Shiskine is located at Blackwaterfoot on the western side of the Isle of Arran, a small island off the Ayrshire coast, which is often referred to as “Scotland in Miniature”. This is a simply stunning location, affording majestic views across the Kilbrannan Sound to the Kintyre peninsula.
Nearly every shot at Shiskine is blind, either from the tee or for the approach to the green or, in some cases, both. And because of this tortuous terrain, there are numerous stop/go signals and markers to help golfers navigate their way around the course. The modern school of golf course architecture would cringe at many of Shiskine’s features but the course is a shrine to the way in which the game used to be played by the golfing greats of yesteryear. After all, Shiskine was around long before the earthmovers, irrigators, fertilisers and multi million pound design fees.

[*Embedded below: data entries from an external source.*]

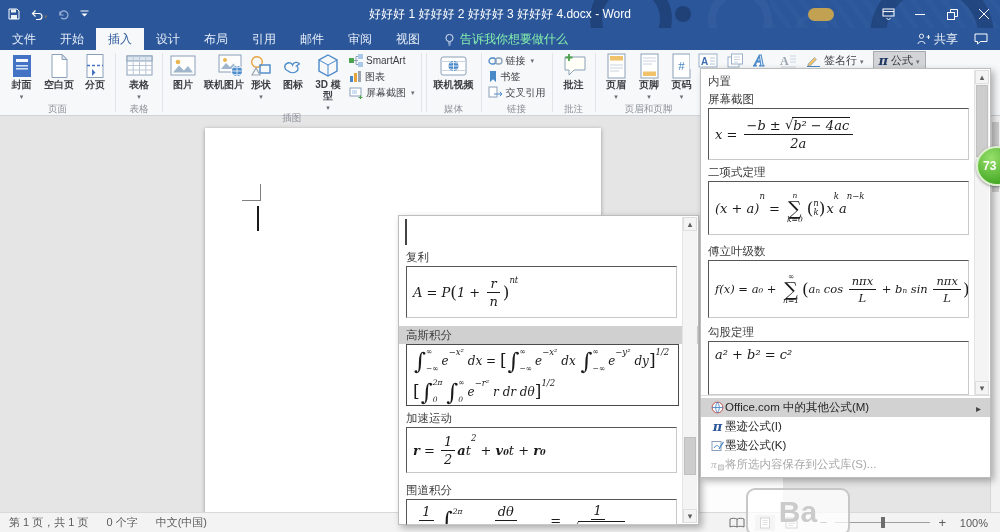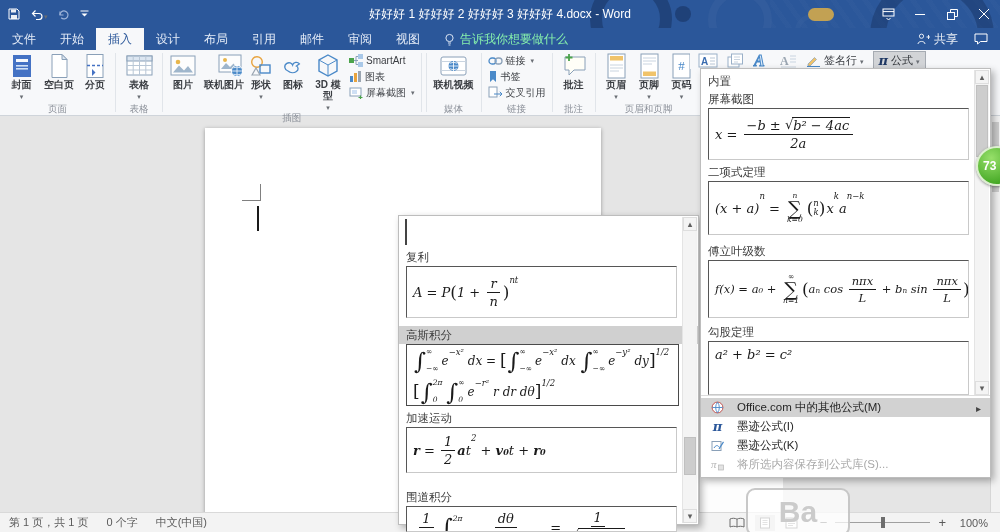--- a/index.html
+++ b/index.html
@@ -100,7 +100,7 @@
 
   
   .eqmenu{position:absolute;left:0;right:0;bottom:0;height:82px;border-top:1px solid #ddd;background:#fff;padding-top:2px;box-sizing:border-box;}
-  .mrow{display:flex;align-items:center;gap:12px;height:19px;padding:0 9px;font-size:11.5px;color:#262626;white-space:nowrap;}
+  .mrow{display:flex;align-items:center;gap:0;height:19px;padding:0 9px;font-size:11.5px;color:#262626;white-space:nowrap;}
   .mrow.hl{background:#d2d2d2;}
   .mrow.dis{color:#a8a8a8;}
   .micon{width:15px;display:flex;justify-content:center;}

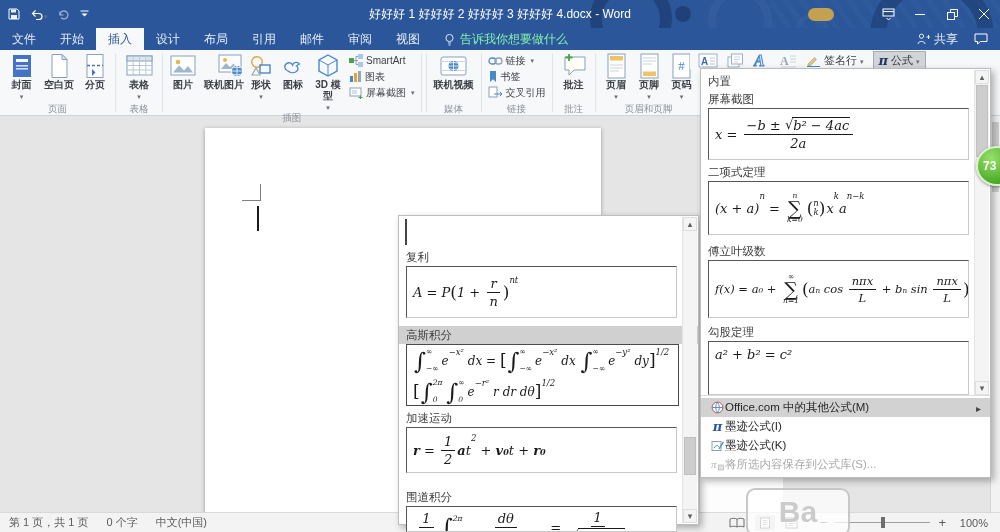--- a/index.html
+++ b/index.html
@@ -694,7 +694,7 @@
     </div>
 
     <div class="galitem">
-      <div class="itemlabel" style="margin-top:17px;">围道积分</div>
+      <div class="itemlabel" style="margin-top:10px;">围道积分</div>
       <div class="eqbox" style="height:26px;align-items:flex-start;">
         <div class="m">
             <span class="m-frac">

Shiskine is golfing ground of such purity, owing only the barest influence to the hand of man, that to play here is to enjoy a unique sporting experience. Shiskine can only be described as idiosyncratic. Nevertheless, it’s fun golf and immensely enjoyable. The 3rd and 4th holes, called “Crows Nest” and “The Shelf”, offer real excitement, nestling underneath the Drumadoon Cliffs. This is a links that needs to be played more than once. Only then will you begin to understand and appreciate its quirks.